Entertainment

Netflix looks to expand gaming with major IP deals, Fortnite-like updates

Remarks made to investors and recent job postings hint at big ambitions for Netflix’s nascent gaming efforts.

Netflix building in Los Angeles, CA

Netflix may be taking some cues from games like Fortnite and Apex: Legends for its own video game initiative.

Photo: Cameron Venti/Unsplash

Two months after launching mobile games to all of its members, Netflix is looking to double down on gaming: The company told investors Thursday that it wants to expand its portfolio of games “across both casual and core gaming genres.” Recent job offers suggest that this could include both live services games as well as an expansion to PC and console gaming, and the company's COO hinted at major licensing deals ahead.


Since launching on Android and iOS last November, Netflix has published a total of 10 mobile games, including titles like Stranger Things 3: The Game and Bowling Ballers. “It’s still very early days but we’re pleased with our progress,” the company said in its letter to investors Thursday. This year, Netflix wants to “continue to program a breadth of game types to learn what [its] members enjoy most,” it said.

Netflix COO Greg Peters said during the company’s earnings call Thursday afternoon that the company was “generally seeing good growth” with the games it has published thus far, but also hinted at far bigger ambitions. Part of that strategy will be to build games related to the company’s in-house IP, something Peters called “a huge long-term, multi-year opportunity.”

Peters also suggested that the company might write some big checks for established titles in the meantime. “We are open to licensing large game IP that people will recognize,” he said. “I think you will see some of that happen over the year to come.”

While those remarks were short on details, recent Netflix job listings do suggest much bigger ambitions. Two weeks ago, the company began looking for a “head of live services” to “help deliver the next generation of video games to a worldwide audience.”

Live service games are games that regularly get updated with new content, with some of the most popular examples including Fortnite, Apex: Legends and Overwatch. The goal of these types of games is to keep players engaged over long periods of time, making them a great match for a subscription service looking to reduce churn.

Possible applicants to the job are being told that they are expected to “deeply understand the live service driven game category on various platforms, delivering strong competitive analysis of game designs and live service programs that generate excellent, long term player engagement.”

Interestingly, the job listing also mentions that the company wants to offer its members an “optimal subscriber experience, however they choose to play.” While Netflix’s gaming efforts are thus far limited to mobile, other job posts suggest the company's interested in bringing titles to additional platforms.

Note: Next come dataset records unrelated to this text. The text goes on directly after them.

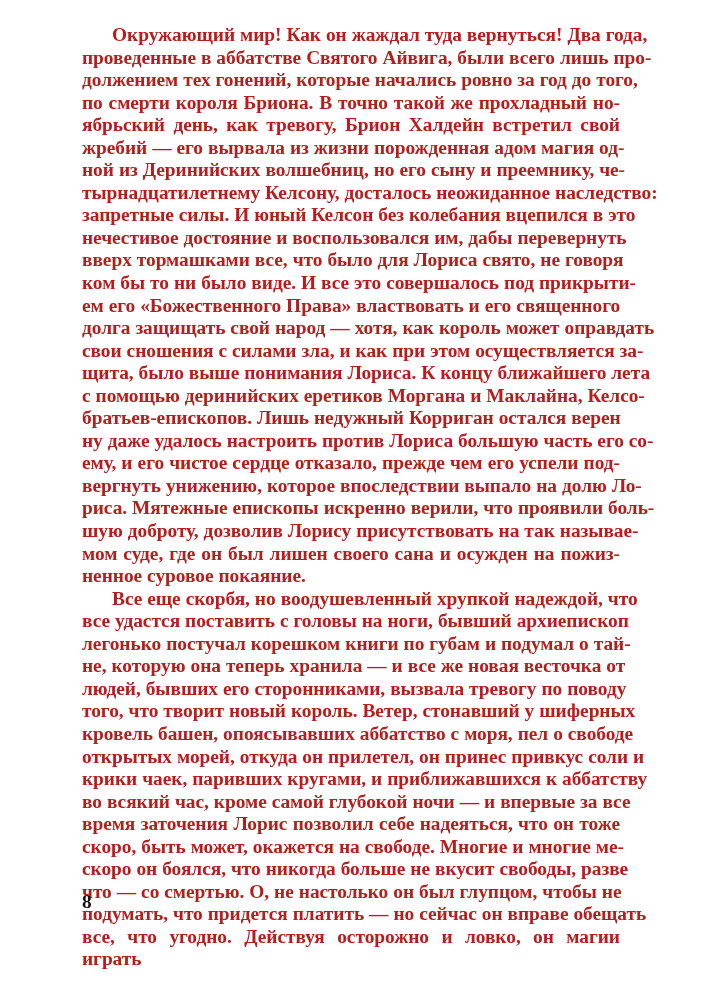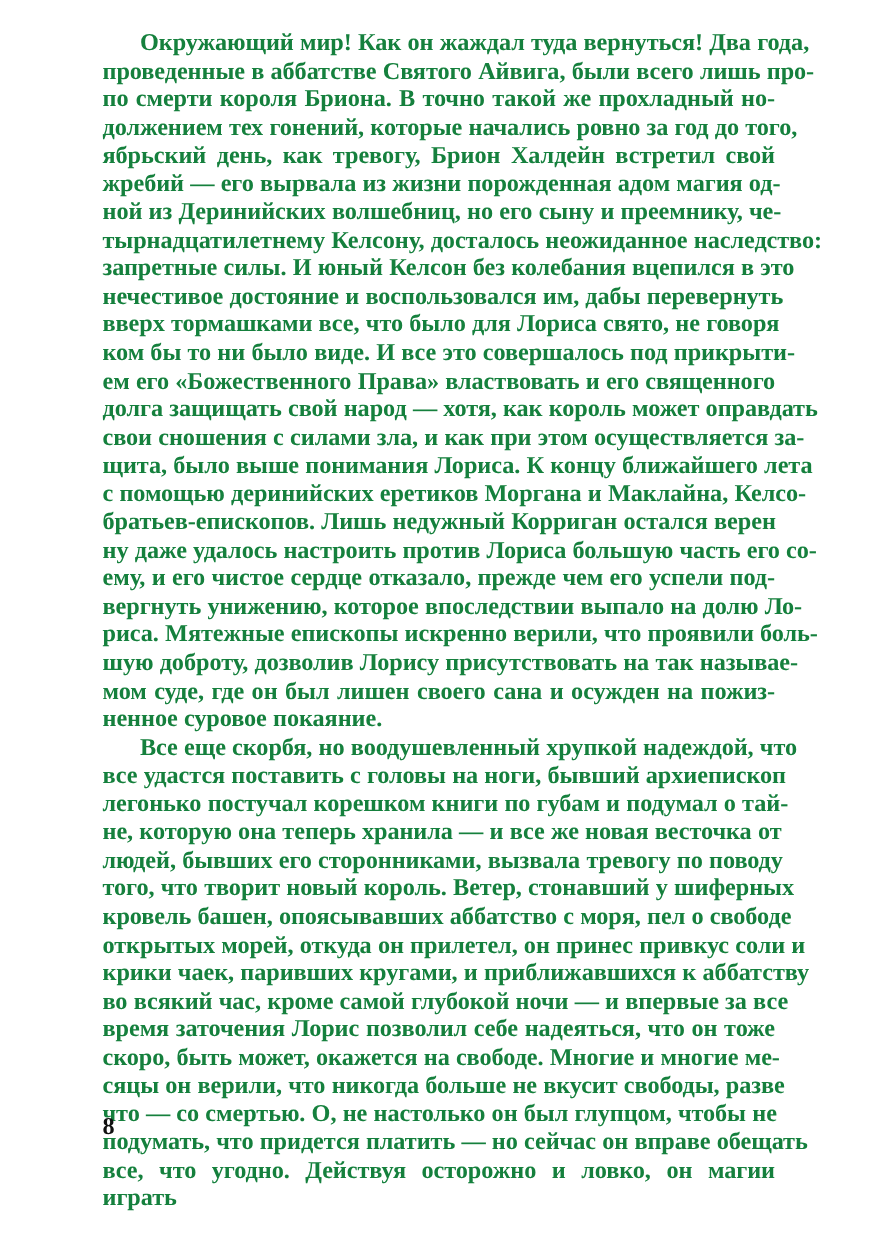--- a/index.html
+++ b/index.html
@@ -37,7 +37,7 @@
     font-weight: 600;
     letter-spacing: -0.05px;
     word-spacing: 0.2px;
-    color: #15803d;
+    color: #b91c1c;
   }
 
   

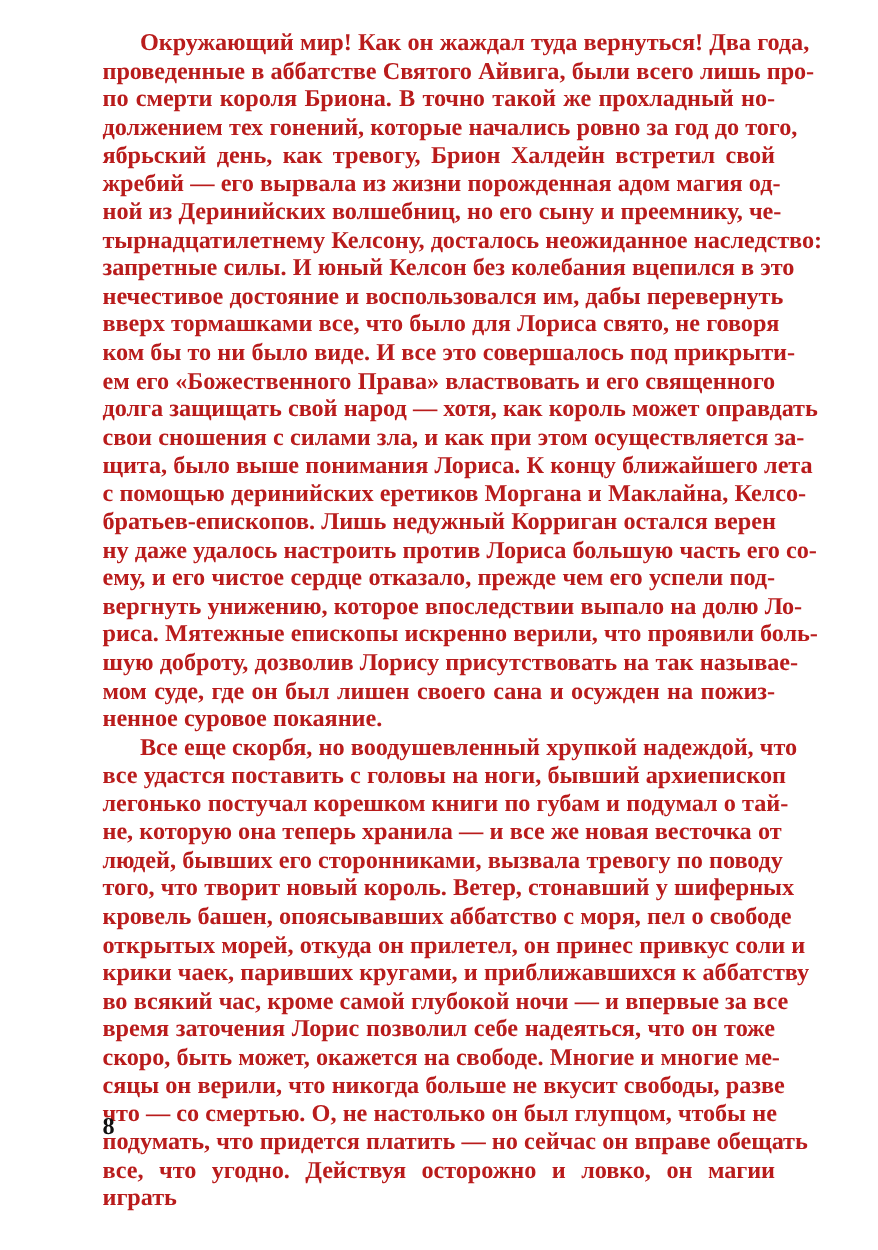--- a/index.html
+++ b/index.html
@@ -93,8 +93,8 @@
     <p class="para">
         <span class="line indent-first">Окружающий мир! Как он жаждал туда вернуться! Два года,</span>
         <span class="line">проведенные в аббатстве Святого Айвига, были всего лишь про-</span>
+        <span class="line">должением тех гонений, которые начались ровно за год до того,</span>
         <span class="line">по смерти короля Бриона. В точно такой же прохладный но-</span>
-        <span class="line">должением тех гонений, которые начались ровно за год до того,</span>
         <span class="line">ябрьский день, как тревогу, Брион Халдейн встретил свой</span>
         <span class="line">жребий — его вырвала из жизни порожденная адом магия од-</span>
         <span class="line">ной из Деринийских волшебниц, но его сыну и преемнику, че-</span>

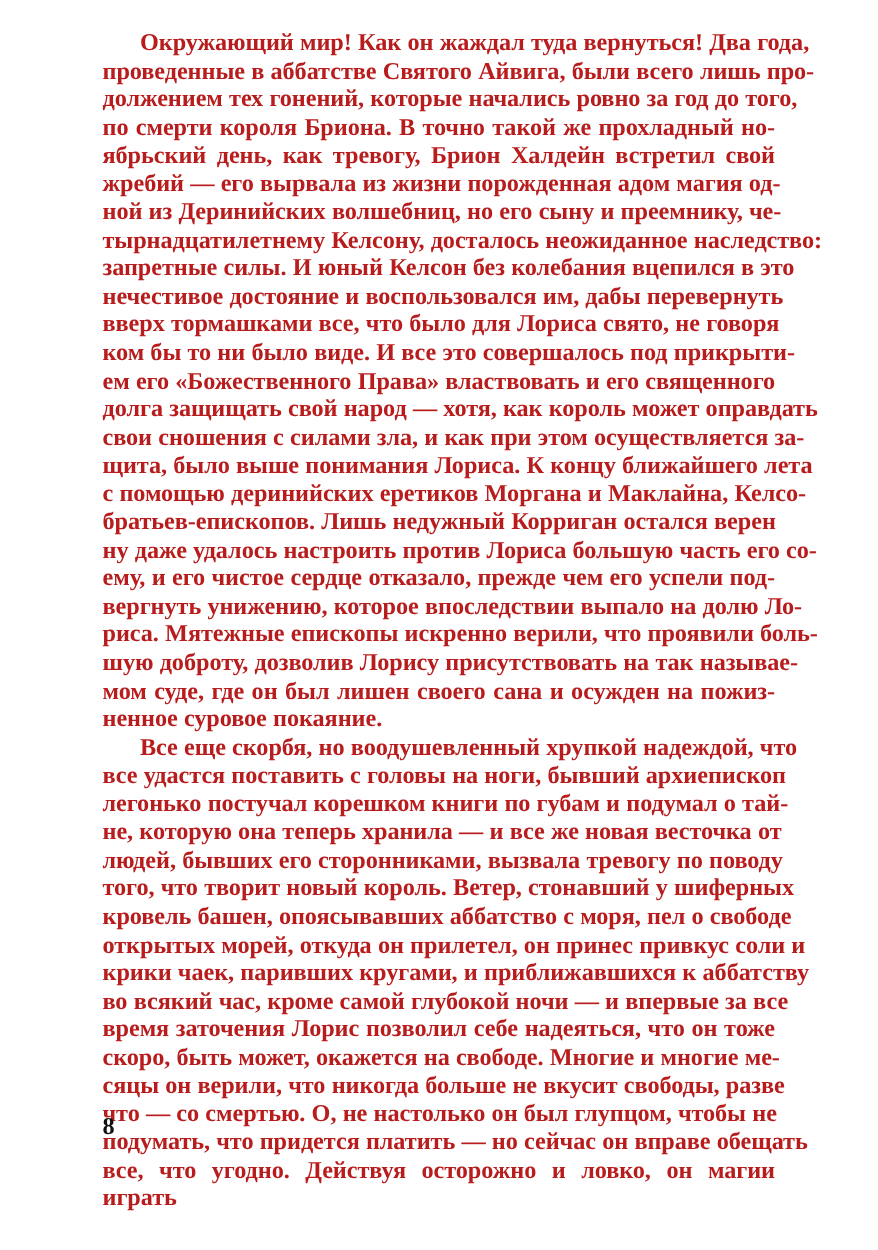--- a/index.html
+++ b/index.html
@@ -130,7 +130,7 @@
         <span class="line">во всякий час, кроме самой глубокой ночи — и впервые за все</span>
         <span class="line">время заточения Лорис позволил себе надеяться, что он тоже</span>
         <span class="line">скоро, быть может, окажется на свободе. Многие и многие ме-</span>
-        <span class="line">сяцы он верили, что никогда больше не вкусит свободы, разве</span>
+        <span class="line">скоро он боялся, что никогда больше не вкусит свободы, разве</span>
         <span class="line">что — со смертью. О, не настолько он был глупцом, чтобы не</span>
         <span class="line">подумать, что придется платить — но сейчас он вправе обещать</span>
         <span class="line last">все, что угодно. Действуя осторожно и ловко, он магии играть</span>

A head of strategic partnerships will be tasked with building out “the expansion of [the company’s] distribution strategy for [its] subscribers to access [its] games where they want to play, and can have the optimal play experience.” And if that were too veiled, the company is also looking for a video game tech artist who ideally has “shipped three or more console or PC games.” Bonus points if the candidate has “experience programming for modern consoles.”

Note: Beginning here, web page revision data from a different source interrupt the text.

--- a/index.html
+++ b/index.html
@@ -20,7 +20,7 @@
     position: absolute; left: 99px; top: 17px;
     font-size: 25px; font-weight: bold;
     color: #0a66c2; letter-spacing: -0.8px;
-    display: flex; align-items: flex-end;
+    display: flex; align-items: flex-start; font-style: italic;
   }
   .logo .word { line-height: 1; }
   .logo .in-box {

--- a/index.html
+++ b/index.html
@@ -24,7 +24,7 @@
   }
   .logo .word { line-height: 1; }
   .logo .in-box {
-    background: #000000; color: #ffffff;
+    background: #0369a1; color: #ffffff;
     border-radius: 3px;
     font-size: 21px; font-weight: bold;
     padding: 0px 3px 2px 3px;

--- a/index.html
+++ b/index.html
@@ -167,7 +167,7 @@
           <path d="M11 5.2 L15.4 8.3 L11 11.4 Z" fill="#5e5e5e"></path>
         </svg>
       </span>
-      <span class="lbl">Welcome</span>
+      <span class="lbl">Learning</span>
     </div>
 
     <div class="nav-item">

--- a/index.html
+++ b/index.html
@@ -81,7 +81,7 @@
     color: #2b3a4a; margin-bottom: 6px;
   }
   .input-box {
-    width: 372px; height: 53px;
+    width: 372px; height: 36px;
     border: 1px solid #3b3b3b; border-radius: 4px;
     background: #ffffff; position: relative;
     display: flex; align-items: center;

This expansion of its game initiative comes at a crucial time for Netflix: The company has seen its subscriber growth slow down significantly following the early months of the pandemic; after adding 37 million new subscribers in 2020, Netflix only grew its customer base by 18 million subscribers in 2021. Netflix forecast only 2.5 million new subscribers for Q1 of 2022, leading to its share pricing falling as much as 20% in after-hours trading.